@drakkar.software/starfish-client 3.0.0-alpha.40 → 3.0.0-alpha.43

package/dist/blob-seal.d.ts

@@ -0,0 +1,123 @@
+/**
+ * Generic client-side blob sealing helpers.
+ *
+ * Provides a structural {@link ByteSealer} interface and two convenience
+ * functions — {@link sealAndPushBlob} / {@link pullAndOpenBlob} — that wire a
+ * sealer (e.g. a `KeyringEncryptor` from `@drakkar.software/starfish-keyring`)
+ * into the binary blob transport (`StarfishClient.pushBlob` / `pullBlob`).
+ *
+ * The server collection must use `encryption: "none"` — all sealing and
+ * unsealing happens client-side. The server stores and returns opaque
+ * ciphertext.
+ *
+ * **AAD (Additional Authenticated Data):** callers MUST pass a stable, unique
+ * `aad` string (typically the storage path, e.g. the value returned by a
+ * `*Name(spaceId, blobId)` helper). The AAD is bound into the AES-GCM tag
+ * and prevents ciphertext relocation: a blob sealed with AAD `"path/a"` cannot
+ * be opened as `"path/b"`. When `aad` is omitted, the document key (path with
+ * the `/push/` or `/pull/` action prefix stripped) is used as a fallback —
+ * the same key is derived on both the seal and open side so round-trips work
+ * without an explicit `aad`. **Callers with existing sealed data MUST pass the
+ * same explicit AAD they used when sealing** to preserve back-compat.
+ *
+ * @module blob-seal
+ */
+import type { StarfishClient } from "./client.js";
+import type { BlobPushResult } from "./client.js";
+/**
+ * Structural interface satisfied by a `KeyringEncryptor` from
+ * `@drakkar.software/starfish-keyring` (and any compatible cipher adapter).
+ *
+ * Implementations must use AES-256-GCM and bind the `aad` into the ciphertext
+ * tag so that relocation is detected on open.
+ */
+export interface ByteSealer {
+    /**
+     * Encrypt `bytes` and return the sealed ciphertext.

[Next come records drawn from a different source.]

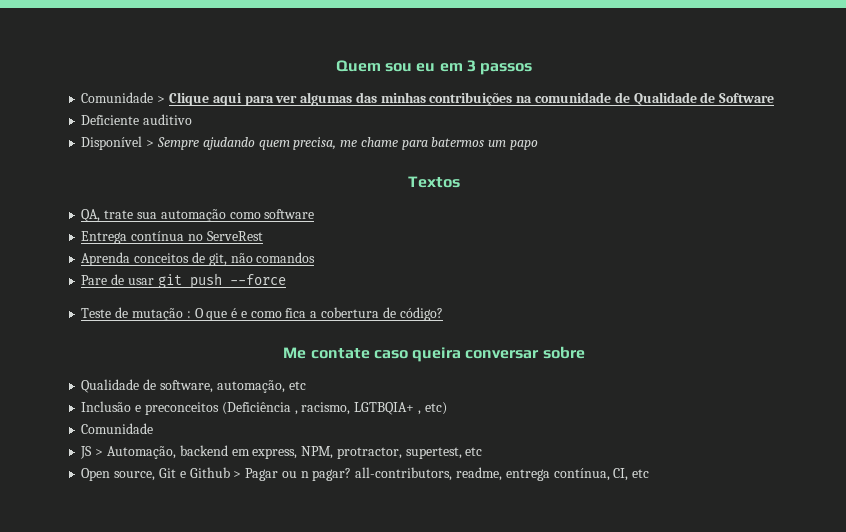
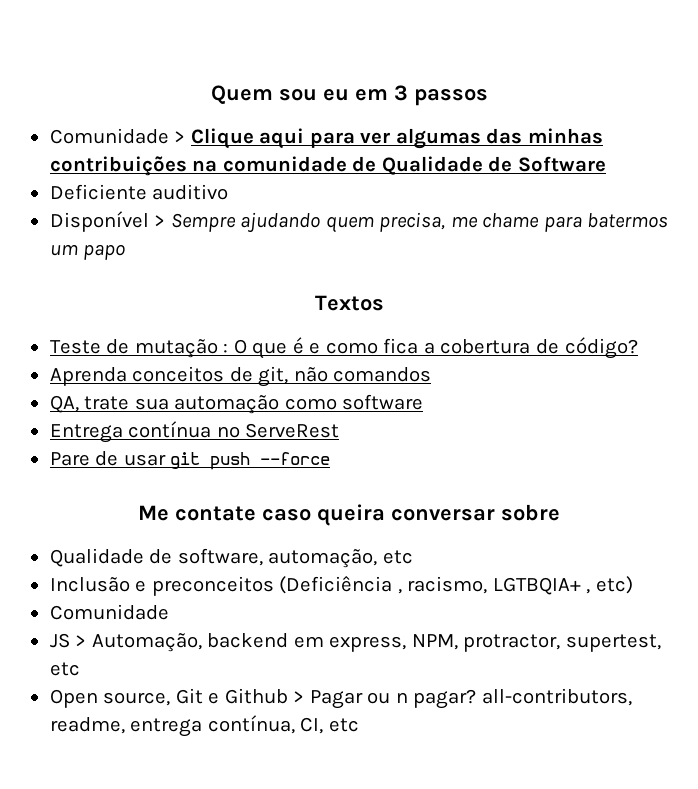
[81,209,315,222] [81,231,263,244] [81,252,316,266] [81,273,286,289] // QA, trate sua automação como software // Entrega contínua no ServeRest // Aprenda conceitos de git, não comandos // Pare de usar git push --force -> (384, 303) none
(443, 314) none -> [49,366,432,387] [49,394,424,414] [49,421,340,443] [49,451,331,470] // Aprenda conceitos de git, não comandos // QA, trate sua automação como software // Entrega contínua no ServeRest // Pare de usar git push --force

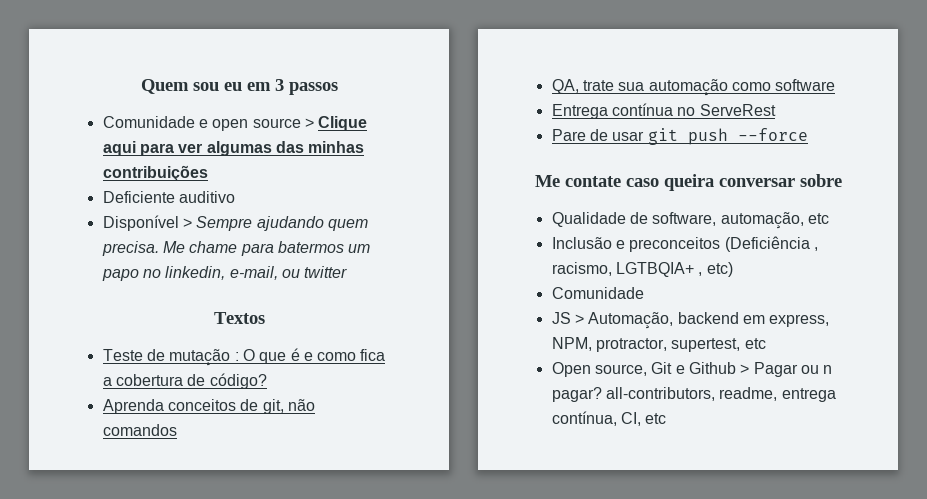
(169, 136) none -> [198,118,301,131] e open source
[192,156,606,175] na comunidade de Qualidade de Software -> (208, 173) none
[379,212,478,232] precisa, me -> [101,241,185,256] precisa. Me
(126, 252) none -> [142,266,348,280] no linkedin, e-mail, ou twitter

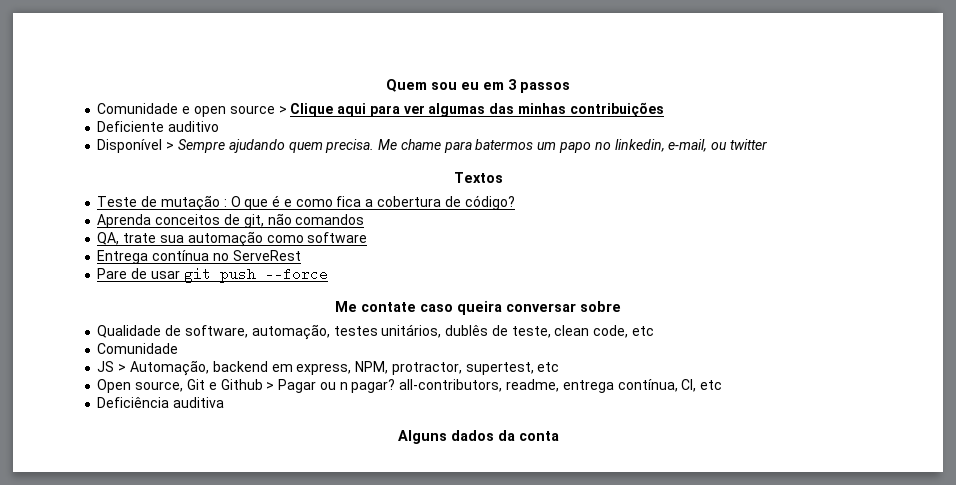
[807,213,829,224] [551,236,818,252] [551,262,733,277] etc // Inclusão e preconceitos (Deficiência , racismo, LGTBQIA+ , etc) -> [333,324,654,338] testes unitários, dublês de teste, clean code, etc
(667, 418) none -> [97,397,225,408] [397,430,559,444] // Deficiência auditiva // Alguns dados da conta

+     * @param bytes - Plaintext bytes to seal.
+     * @param aad   - Additional authenticated data bound into the ciphertext tag.

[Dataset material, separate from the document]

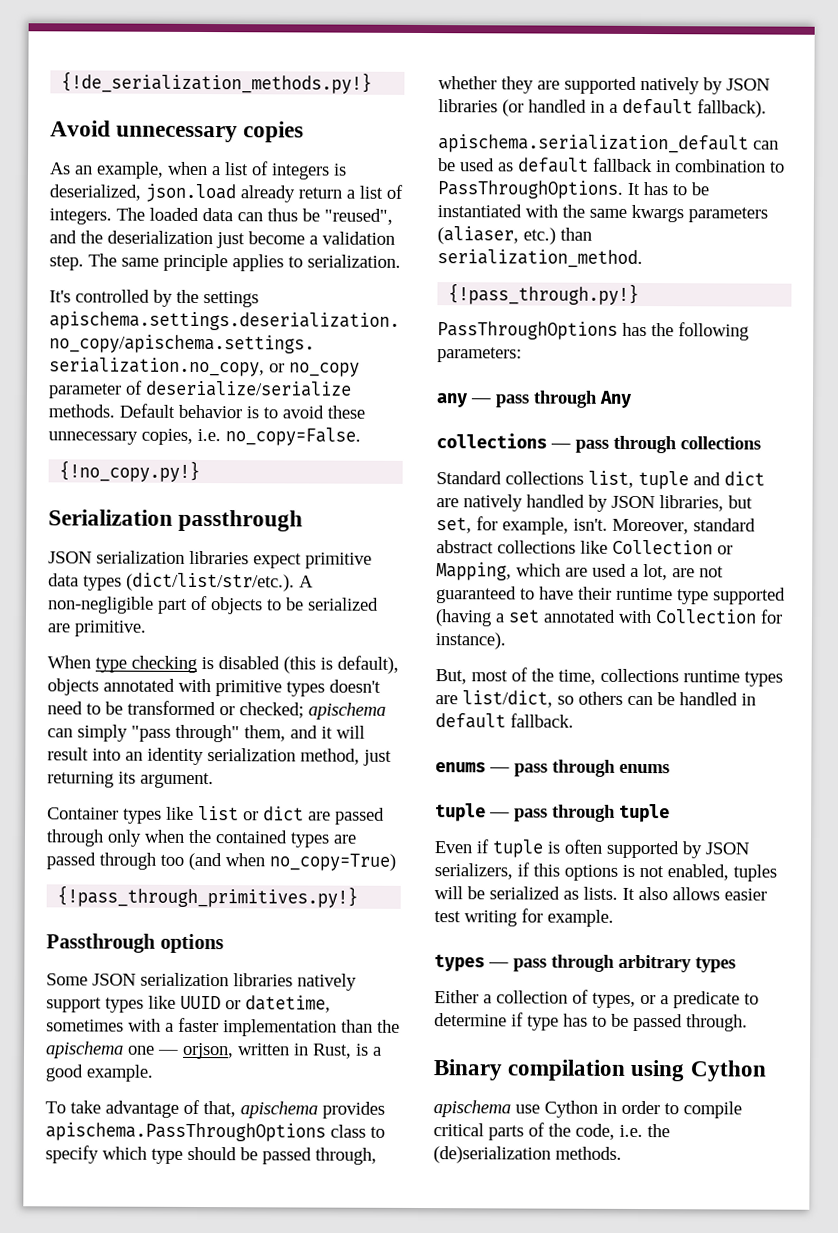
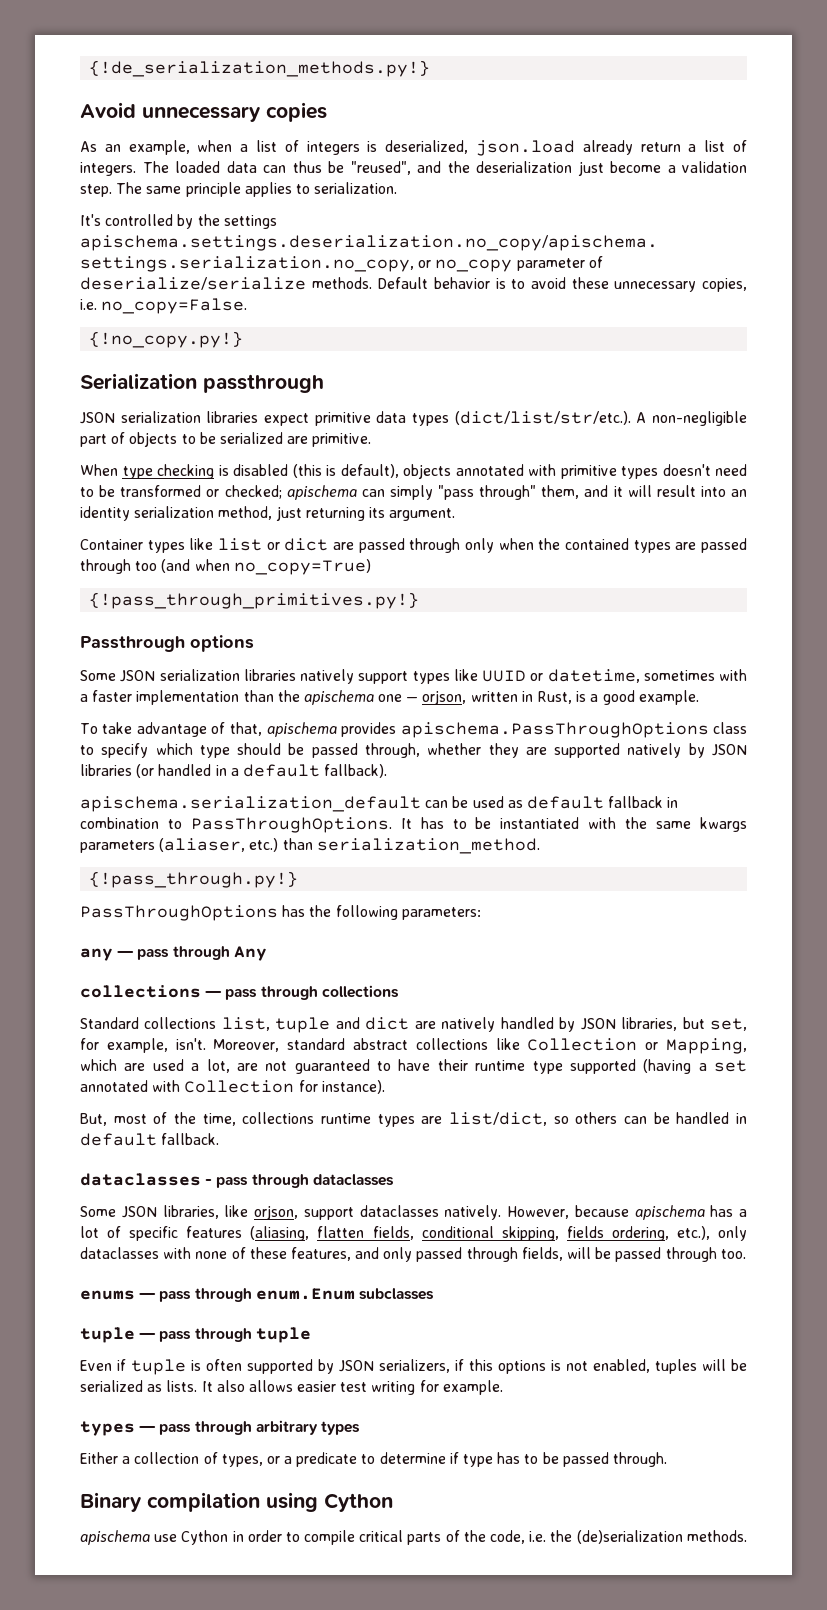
(574, 720) none -> [80,1173,394,1188] [80,1205,747,1220] [80,1226,748,1241] [80,1247,746,1262] // dataclasses - pass through dataclasses // Some JSON libraries, like orjson, support dataclasses natively. However, because apischema has a lot of specific features (aliasing, flatten fields, conditional skipping, fields ordering, etc.), only dataclasses with none of these features, and only passed through fields, will be passed through too.
[619,763,670,774] enums -> [255,1288,434,1300] enum.Enum subclasses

+     *                Must be the same string passed to {@link openBytes}.
+     */
+    sealBytes(bytes: Uint8Array, aad?: string): Promise<Uint8Array>;
+    /**
+     * Decrypt a sealed blob back to plaintext bytes.

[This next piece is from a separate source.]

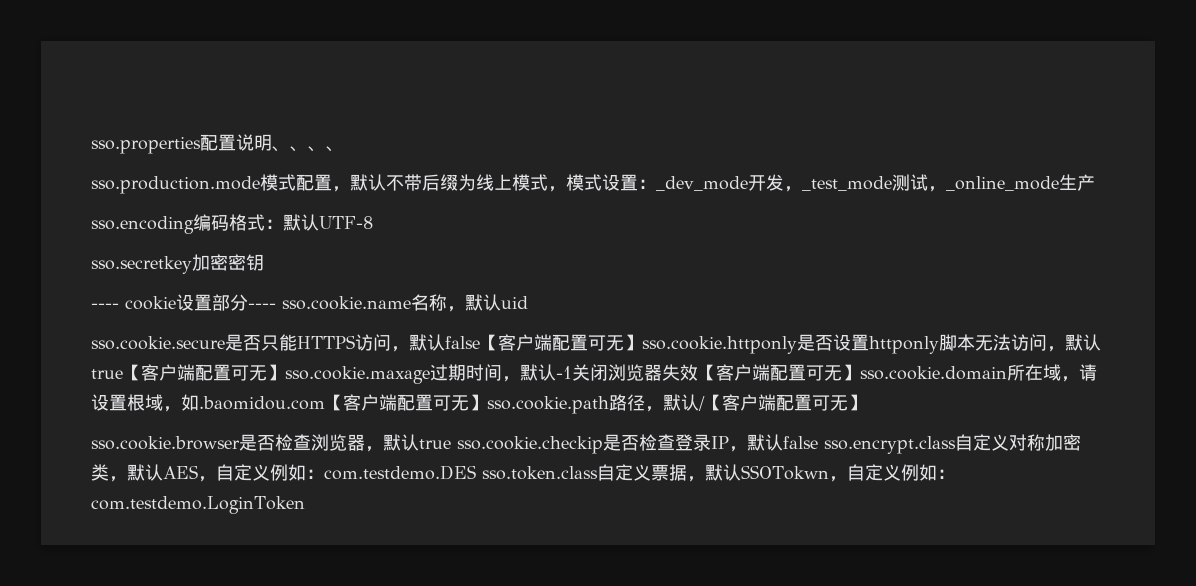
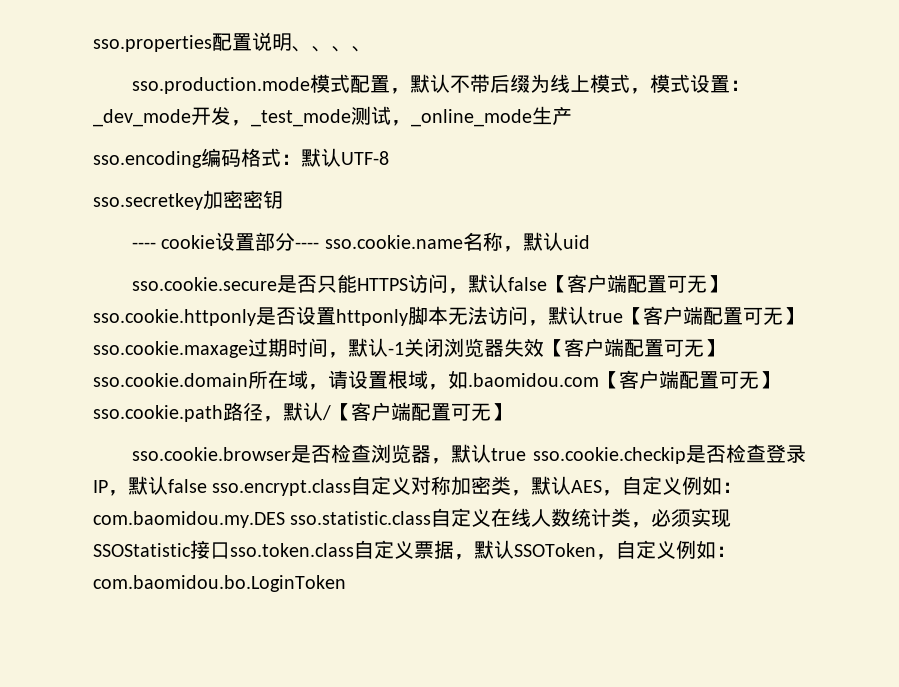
[324,465,476,480] com.testdemo.DES -> [93,508,732,528] [93,540,230,559] com.baomidou.my.DES sso.statistic.class自定义在线人数统计类，必须实现SSOStatistic接口
[741,464,955,482] [91,496,305,514] SSOTokwn，自定义例如：com.testdemo.LoginToken -> [514,540,736,560] [93,575,346,592] SSOToken，自定义例如：com.baomidou.bo.LoginToken

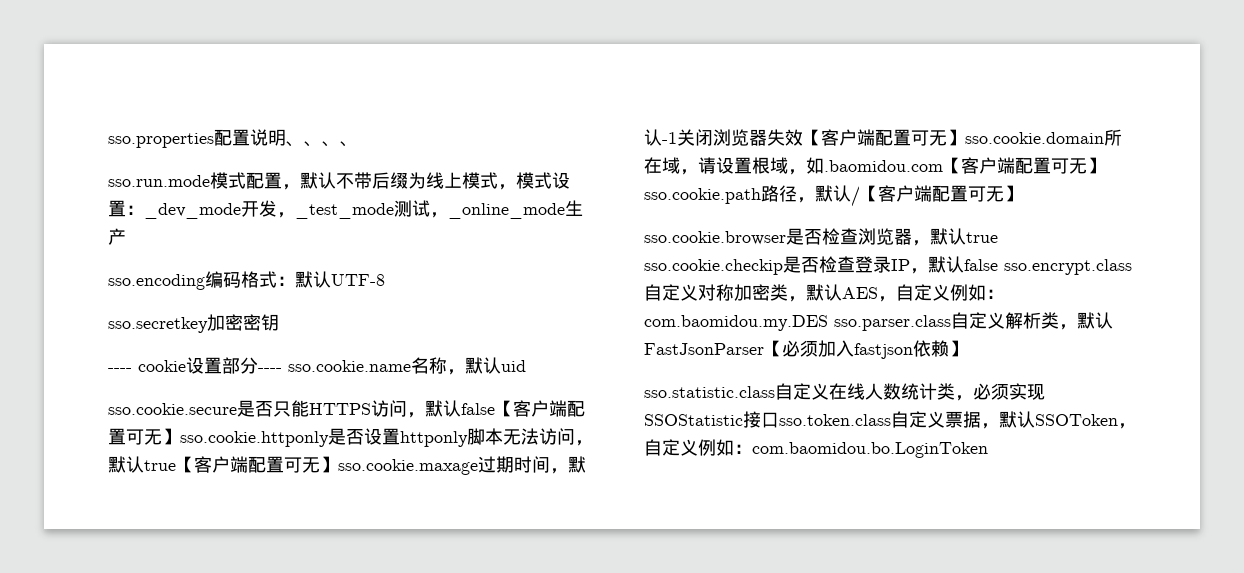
[131,77,310,94] sso.production.mode -> [108,175,210,187] sso.run.mode
(285, 519) none -> [834,312,1113,331] [644,340,967,359] sso.parser.class自定义解析类，默认FastJsonParser【必须加入fastjson依赖】 //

+     * @param blob - Ciphertext produced by {@link sealBytes}.
+     * @param aad  - Same AAD string that was used during sealing.
+     * @throws if the ciphertext has been tampered with or the AAD does not match.
+     */
+    openBytes(blob: Uint8Array, aad?: string): Promise<Uint8Array>;
+}
+/** Options for {@link sealAndPushBlob}. */
+export interface SealAndPushBlobOptions {
+    /**
+     * Additional authenticated data bound into the AES-GCM ciphertext tag.
+     *
+     * Callers with existing sealed data MUST pass the **same explicit AAD** they
+     * used when originally sealing so that already-stored blobs can still be
+     * opened.  When omitted, the document key (push path with the `/push/`
+     * prefix stripped) is used as a fallback.
+     */
+    aad?: string;
+    /**
+     * When set, throws a `RangeError` before sealing if `bytes.length` exceeds
+     * this limit.  Checked against the **plaintext** size (before sealing adds
+     * overhead).
+     *
+     * Note: AES-256-GCM sealing adds ~28 bytes of overhead (12-byte nonce +
+     * 16-byte tag). If you are mirroring the server's `maxBodyBytes` limit,
+     * subtract at least 28 to ensure the sealed ciphertext also fits.
+     */
+    maxBytes?: number;
+}
+/**
+ * Seal `bytes` with `sealer` (AAD bound to the storage path) and push the
+ * resulting ciphertext to the server via `client.pushBlob`.
+ *
+ * Sealed bytes are always pushed with `Content-Type: application/octet-stream`,
+ * matching the `allowedMimeTypes` of a {@link createSealedParquetCollection} preset.
+ *
+ * @param client  - A connected `StarfishClient`.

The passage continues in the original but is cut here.